Verdaderamente, se percibe en el ambiente contemporáneo una avidez por lo perdurable, por lo que no cambia, pero a la vez, que los ideales y valores de la Revolución Francesa, con la laicidad a la cabeza, la igualdad, y algún otro valor, nos han llevado por el “Panta Rei” de Heráclito, donde todo cambia, nada permanece. Se atisba a ver que las ideologías postrevolucionarias del liberalismo y el marxismo, emancipación de la tradición cristiana, han perdido la capacidad de conectar con las inquietudes de los franceses, de los europeos. No hay conexión ya con el ser trascendente del hombre y por tanto con su espíritu, pero no todo es Tik-tok, Instagram o MasterChef.
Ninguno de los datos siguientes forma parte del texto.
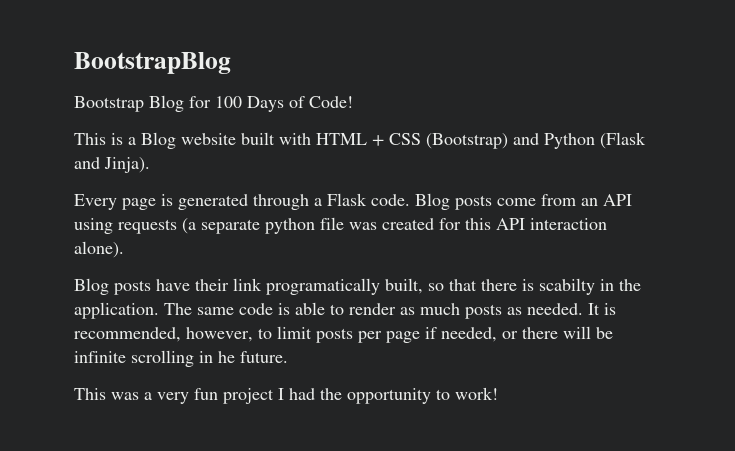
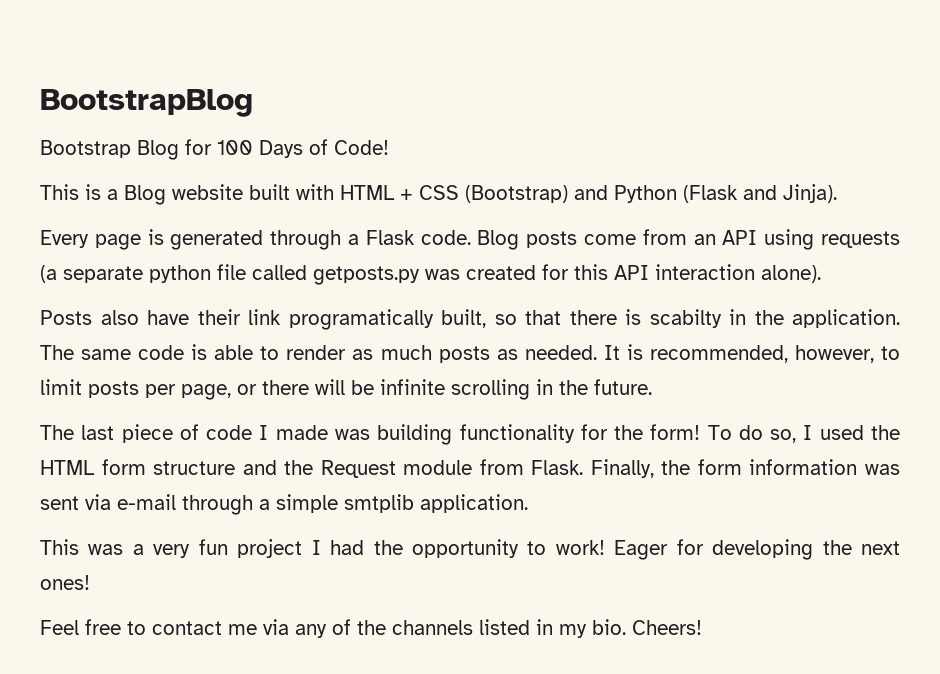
- Blog posts come from an API using requests (a separate python file was created for this API interaction alone).
+ Blog posts come from an API using requests (a separate python file called getposts.py was created for this API interaction alone).
- Blog posts have their link programatically built, so that there is scabilty in the application.
+ Posts also have their link programatically built, so that there is scabilty in the application.
- It is recommended, however, to limit posts per page if needed, or there will be infinite scrolling in he future.
+ It is recommended, however, to limit posts per page, or there will be infinite scrolling in the future.
+ The last piece of code I made was building functionality for the form! To do so, I used the HTML form structure and the Request module from Flask. Finally, the form information was sent via e-mail through a simple smtplib application.
+ Eager for developing the next ones!
+ Feel free to contact me via any of the channels listed in my bio. Cheers!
Esto mismo se aprovecha por los seguidores de Parménides, donde nada es cambio, la esencia es, como la raza, la identidad, la nación, el pueblo, la clase, el trabajo…

Aparentemente libertad, igualdad, podían funcionar sin este espíritu de lo trascendente, que se llegó también a buscar en la naturaleza, pero hemos asistido en el devenir de los 200 años anteriores a la confirmación de la incapacidad del sistema surgido, de interpretar lo humano. No ya la realidad exterior. ¿Qué es lo humano?

Entonces, nos encontramos delante del hombre del siglo XXI, en particular, al francés, al europeo también, que tienen ante sí el gran reto de, en una sociedad dividida y fragmentada, mirar al origen común, compartido, y no contemplar como campo de batalla ni la cultura ni la educación, ni la religión ni la raza.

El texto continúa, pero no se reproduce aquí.